Remove archive URL from Google index.
If your archive URLs indexed by Google and they are shown on the search result pages.
You should also remove the Archive URLs from Google result the same way you have removed search label URLs through Google Webmaster Tools (see the image above.
Noindex and remove mobile URL (m) from Google result
Mobile url like this; ?m=0 or ?m=1 at the end of your URL can definetely create a trouble.
All those M urls appear on the Google result pages, sometime they compete to the original URL, and this can alarm Google Panda to think your blog is not correctly maintained.
I suggest you to also deal with these kind of URLs too.
Use Robots.txt
Robots.txt can be our helper to deal with almost many duplicate contents, it can also help you disallow Google to index mobile URLs, therefore paste the lines of cones below to forbid Google from indexing them.
Disallow: /?m=1
Disallow: /?m=0
Disallow: /*?m=1
Disallow: /*?m=0
Disallow: /*/*/*.html?m=0
Disallow: /*/*/*.html?m=1
Use meta robots tag.
Sometime we need to add more warning to emphasize our command to Google robots, therefore add the following meta tag inside your <head>.
<b:if cond='data:blog.isMobile'>
<meta content='noindex,nofollow' name='robots'/>
</b:if>
See the image.
Remove Mobile (m) URL from Google results
Complete your efforts removing the entire mobile URLs from Google by removing the already indexed mobile URLs.
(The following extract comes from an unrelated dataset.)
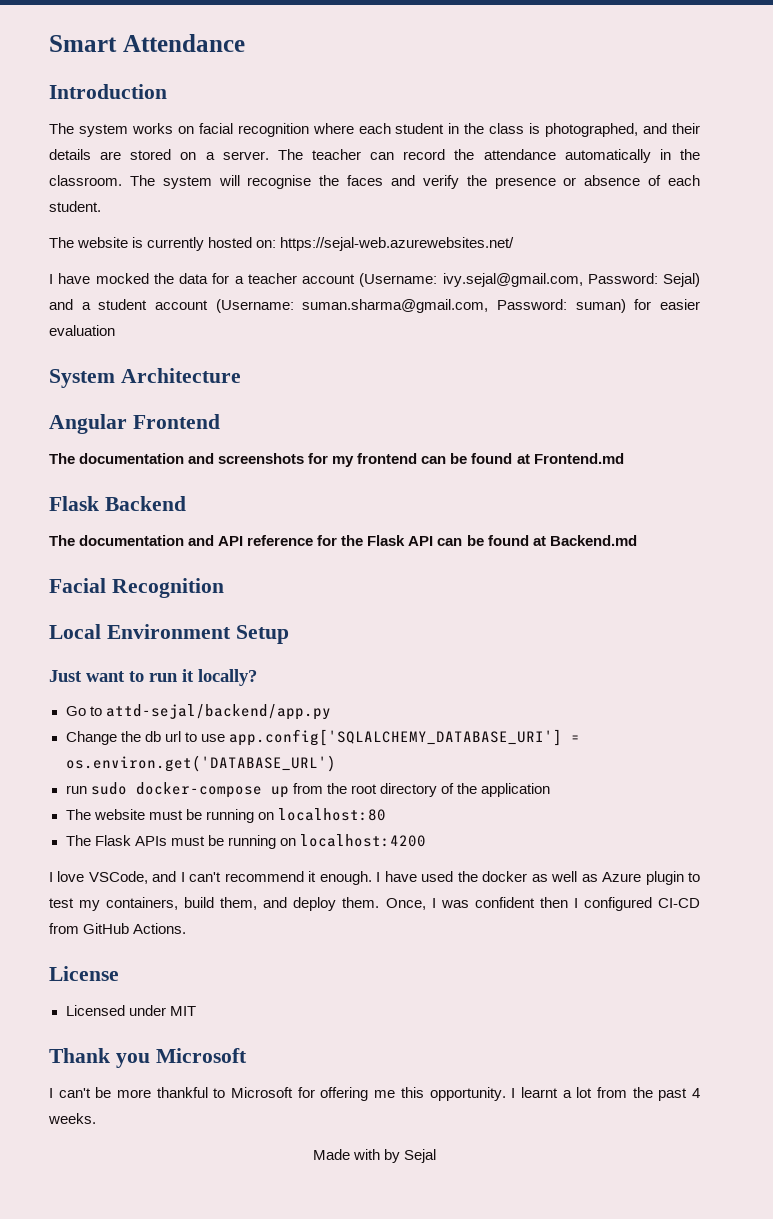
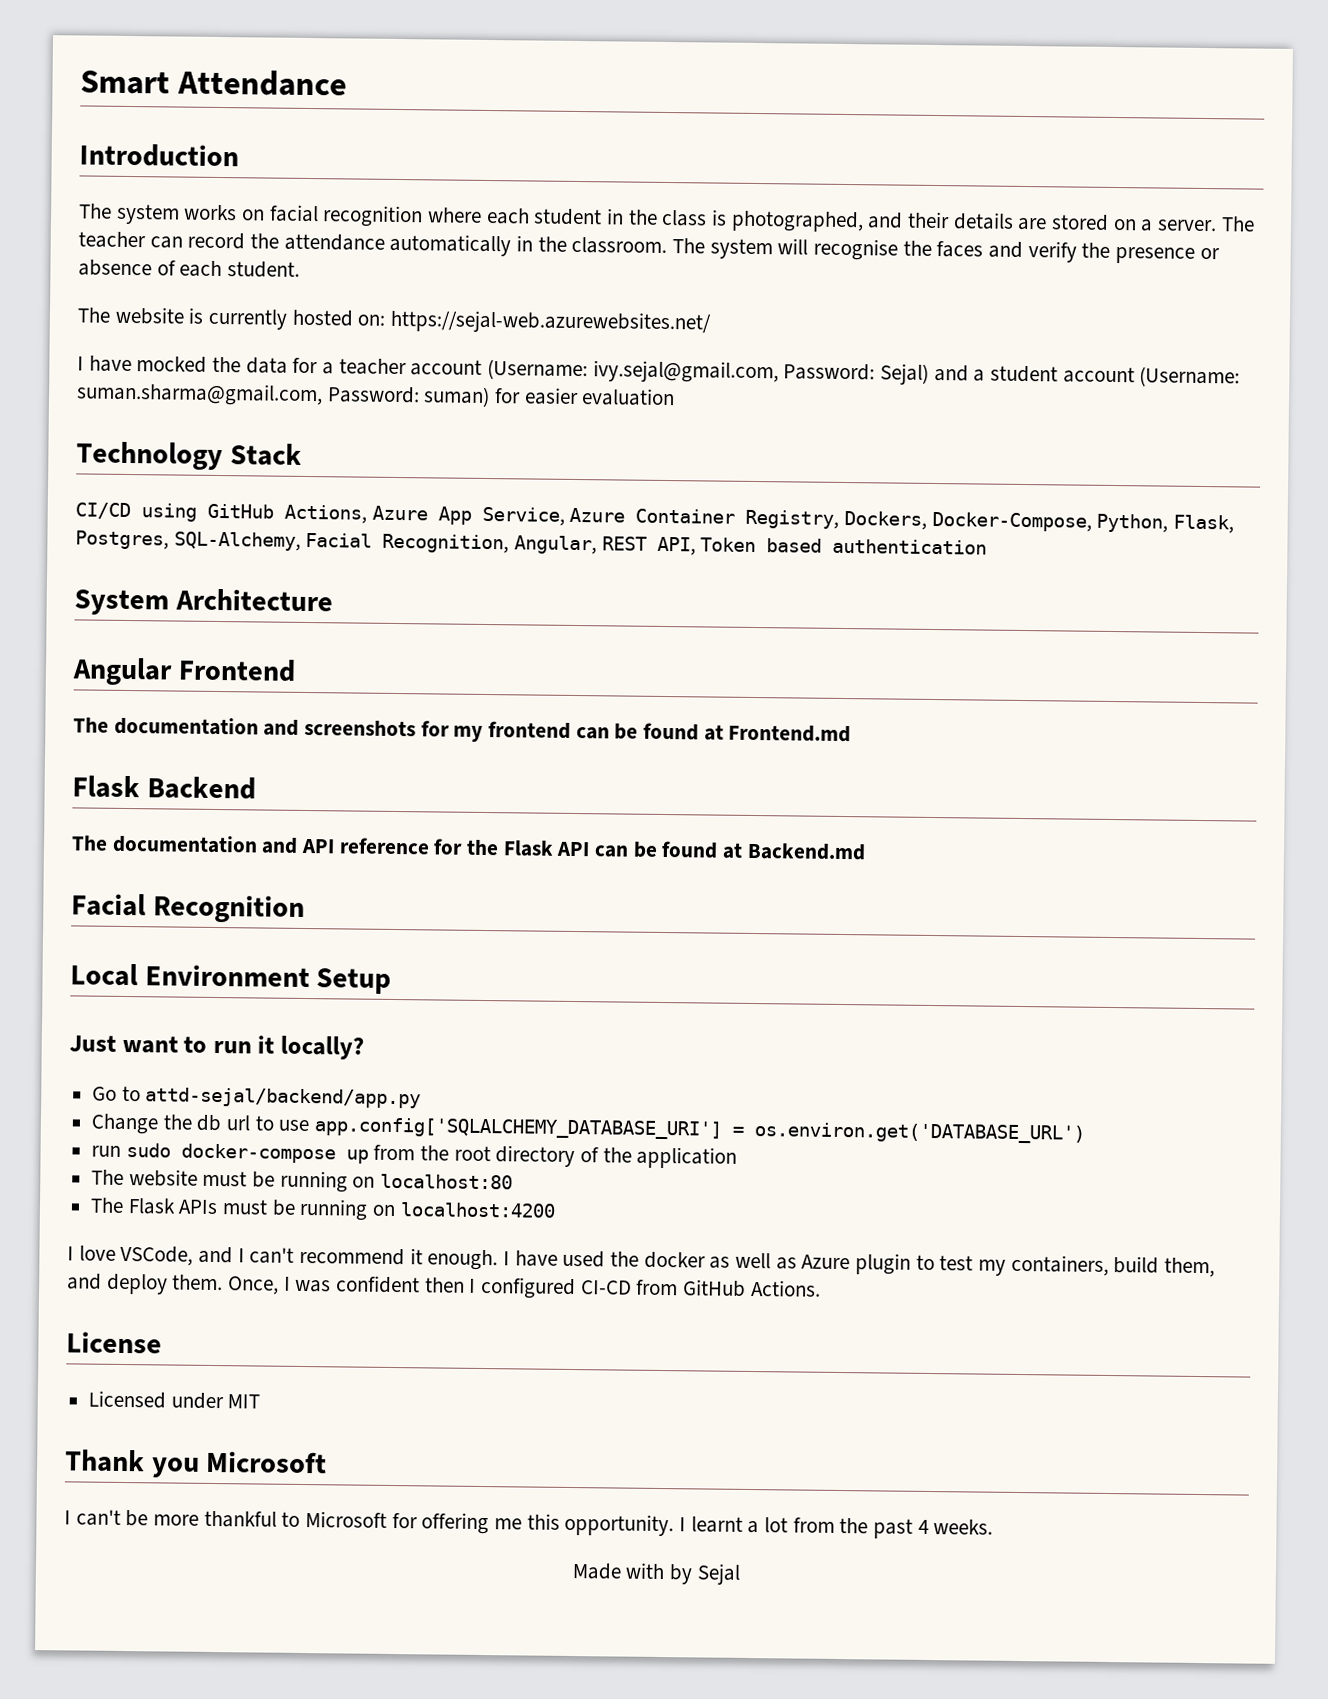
+ Technology Stack
+ CI/CD using GitHub Actions, Azure App Service, Azure Container Registry, Dockers, Docker-Compose, Python, Flask, Postgres, SQL-Alchemy, Facial Recognition, Angular, REST API, Token based authentication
The procedure is the same like removing search label URLs in Google Webmaster Tools.
Additional.
Beside applying the above techniques, I also checked all the low quality articles on my blog. The low quality articles that only has less words, not too informative and also duplicate with other articles.
So I edit those articles and combine the number of short articles into one lengthy articles, and I also delete many of other articles that I know won't help me if they are kept.
And those action seem to works. The blog traffic is gradually increasing now.
Conclusion.
All the above procedures will of course omitting the possible duplicate contents that attacking your Blogger Blogspot, by applying the procedures you have at least do something to fix the problem that possible caused you a Panda algorithm hit.
Now all you need to do is wait for the update, hopefully you will recover from Panda hit.